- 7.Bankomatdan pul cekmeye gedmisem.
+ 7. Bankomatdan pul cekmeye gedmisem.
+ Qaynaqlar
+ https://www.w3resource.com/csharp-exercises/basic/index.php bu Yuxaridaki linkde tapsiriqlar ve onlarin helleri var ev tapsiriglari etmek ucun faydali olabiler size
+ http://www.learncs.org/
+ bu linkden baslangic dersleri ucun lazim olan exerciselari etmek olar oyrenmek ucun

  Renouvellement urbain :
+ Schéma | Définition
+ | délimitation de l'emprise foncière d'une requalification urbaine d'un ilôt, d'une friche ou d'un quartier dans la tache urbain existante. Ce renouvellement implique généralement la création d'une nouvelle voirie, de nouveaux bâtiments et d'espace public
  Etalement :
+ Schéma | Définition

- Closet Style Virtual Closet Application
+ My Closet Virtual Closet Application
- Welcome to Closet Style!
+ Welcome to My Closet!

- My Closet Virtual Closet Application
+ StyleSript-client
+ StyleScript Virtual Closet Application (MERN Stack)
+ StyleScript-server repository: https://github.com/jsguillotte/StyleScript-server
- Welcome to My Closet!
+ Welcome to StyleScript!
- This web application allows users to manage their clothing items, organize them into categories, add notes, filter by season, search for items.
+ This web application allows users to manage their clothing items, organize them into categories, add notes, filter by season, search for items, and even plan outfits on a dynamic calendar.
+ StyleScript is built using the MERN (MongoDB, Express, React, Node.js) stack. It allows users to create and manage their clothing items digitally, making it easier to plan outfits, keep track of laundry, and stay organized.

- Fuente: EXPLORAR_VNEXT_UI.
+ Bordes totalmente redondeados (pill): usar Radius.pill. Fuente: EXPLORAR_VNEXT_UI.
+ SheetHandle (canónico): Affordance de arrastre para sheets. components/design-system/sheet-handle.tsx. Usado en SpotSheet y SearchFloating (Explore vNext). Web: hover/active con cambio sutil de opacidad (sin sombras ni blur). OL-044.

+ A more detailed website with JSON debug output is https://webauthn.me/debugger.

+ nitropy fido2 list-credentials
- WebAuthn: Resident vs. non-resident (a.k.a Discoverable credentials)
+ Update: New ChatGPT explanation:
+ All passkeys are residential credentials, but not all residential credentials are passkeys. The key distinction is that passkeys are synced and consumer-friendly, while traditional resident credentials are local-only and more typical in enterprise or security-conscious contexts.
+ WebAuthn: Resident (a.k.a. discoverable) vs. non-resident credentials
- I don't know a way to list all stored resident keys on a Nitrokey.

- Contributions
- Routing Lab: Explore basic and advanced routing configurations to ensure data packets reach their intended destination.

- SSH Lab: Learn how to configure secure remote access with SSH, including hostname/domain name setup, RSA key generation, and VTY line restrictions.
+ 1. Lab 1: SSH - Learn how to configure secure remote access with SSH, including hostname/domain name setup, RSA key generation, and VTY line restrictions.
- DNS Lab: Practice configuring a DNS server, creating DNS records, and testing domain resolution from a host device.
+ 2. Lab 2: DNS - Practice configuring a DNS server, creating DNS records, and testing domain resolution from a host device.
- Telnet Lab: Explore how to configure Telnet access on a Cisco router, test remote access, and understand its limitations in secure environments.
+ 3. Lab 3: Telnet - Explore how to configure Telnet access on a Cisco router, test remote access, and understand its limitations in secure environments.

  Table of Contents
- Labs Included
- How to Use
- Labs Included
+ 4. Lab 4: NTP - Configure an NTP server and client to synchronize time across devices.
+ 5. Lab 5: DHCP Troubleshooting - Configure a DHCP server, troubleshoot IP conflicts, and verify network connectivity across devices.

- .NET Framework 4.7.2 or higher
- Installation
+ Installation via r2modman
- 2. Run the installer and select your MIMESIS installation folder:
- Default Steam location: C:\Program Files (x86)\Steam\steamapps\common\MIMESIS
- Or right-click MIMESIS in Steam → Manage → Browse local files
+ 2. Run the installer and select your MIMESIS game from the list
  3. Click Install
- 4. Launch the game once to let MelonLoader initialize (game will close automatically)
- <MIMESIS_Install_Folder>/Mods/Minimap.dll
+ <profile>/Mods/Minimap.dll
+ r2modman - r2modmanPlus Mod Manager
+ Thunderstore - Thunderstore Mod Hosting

=======

#### Problem:
Your job is to transcribe the listing exactly, line for line.

#### Expected answer:
- 7.Bankomatdan pul cekmeye gedmisem.
+ 7. Bankomatdan pul cekmeye gedmisem.
+ Qaynaqlar
+ https://www.w3resource.com/csharp-exercises/basic/index.php bu Yuxaridaki linkde tapsiriqlar ve onlarin helleri var ev tapsiriglari etmek ucun faydali olabiler size
+ http://www.learncs.org/
+ bu linkden baslangic dersleri ucun lazim olan exerciselari etmek olar oyrenmek ucun

  Renouvellement urbain :
+ Schéma | Définition
+ | délimitation de l'emprise foncière d'une requalification urbaine d'un ilôt, d'une friche ou d'un quartier dans la tache urbain existante. Ce renouvellement implique généralement la création d'une nouvelle voirie, de nouveaux bâtiments et d'espace public
  Etalement :
+ Schéma | Définition

- Closet Style Virtual Closet Application
+ My Closet Virtual Closet Application
- Welcome to Closet Style!
+ Welcome to My Closet!

- My Closet Virtual Closet Application
+ StyleSript-client
+ StyleScript Virtual Closet Application (MERN Stack)
+ StyleScript-server repository: https://github.com/jsguillotte/StyleScript-server
- Welcome to My Closet!
+ Welcome to StyleScript!
- This web application allows users to manage their clothing items, organize them into categories, add notes, filter by season, search for items.
+ This web application allows users to manage their clothing items, organize them into categories, add notes, filter by season, search for items, and even plan outfits on a dynamic calendar.
+ StyleScript is built using the MERN (MongoDB, Express, React, Node.js) stack. It allows users to create and manage their clothing items digitally, making it easier to plan outfits, keep track of laundry, and stay organized.

- Fuente: EXPLORAR_VNEXT_UI.
+ Bordes totalmente redondeados (pill): usar Radius.pill. Fuente: EXPLORAR_VNEXT_UI.
+ SheetHandle (canónico): Affordance de arrastre para sheets. components/design-system/sheet-handle.tsx. Usado en SpotSheet y SearchFloating (Explore vNext). Web: hover/active con cambio sutil de opacidad (sin sombras ni blur). OL-044.

+ A more detailed website with JSON debug output is https://webauthn.me/debugger.

+ nitropy fido2 list-credentials
- WebAuthn: Resident vs. non-resident (a.k.a Discoverable credentials)
+ Update: New ChatGPT explanation:
+ All passkeys are residential credentials, but not all residential credentials are passkeys. The key distinction is that passkeys are synced and consumer-friendly, while traditional resident credentials are local-only and more typical in enterprise or security-conscious contexts.
+ WebAuthn: Resident (a.k.a. discoverable) vs. non-resident credentials
- I don't know a way to list all stored resident keys on a Nitrokey.

- Contributions
- Routing Lab: Explore basic and advanced routing configurations to ensure data packets reach their intended destination.

- SSH Lab: Learn how to configure secure remote access with SSH, including hostname/domain name setup, RSA key generation, and VTY line restrictions.
+ 1. Lab 1: SSH - Learn how to configure secure remote access with SSH, including hostname/domain name setup, RSA key generation, and VTY line restrictions.
- DNS Lab: Practice configuring a DNS server, creating DNS records, and testing domain resolution from a host device.
+ 2. Lab 2: DNS - Practice configuring a DNS server, creating DNS records, and testing domain resolution from a host device.
- Telnet Lab: Explore how to configure Telnet access on a Cisco router, test remote access, and understand its limitations in secure environments.
+ 3. Lab 3: Telnet - Explore how to configure Telnet access on a Cisco router, test remote access, and understand its limitations in secure environments.

  Table of Contents
- Labs Included
- How to Use
- Labs Included
+ 4. Lab 4: NTP - Configure an NTP server and client to synchronize time across devices.
+ 5. Lab 5: DHCP Troubleshooting - Configure a DHCP server, troubleshoot IP conflicts, and verify network connectivity across devices.

- .NET Framework 4.7.2 or higher
- Installation
+ Installation via r2modman
- 2. Run the installer and select your MIMESIS installation folder:
- Default Steam location: C:\Program Files (x86)\Steam\steamapps\common\MIMESIS
- Or right-click MIMESIS in Steam → Manage → Browse local files
+ 2. Run the installer and select your MIMESIS game from the list
  3. Click Install
- 4. Launch the game once to let MelonLoader initialize (game will close automatically)
- <MIMESIS_Install_Folder>/Mods/Minimap.dll
+ <profile>/Mods/Minimap.dll
+ r2modman - r2modmanPlus Mod Manager
+ Thunderstore - Thunderstore Mod Hosting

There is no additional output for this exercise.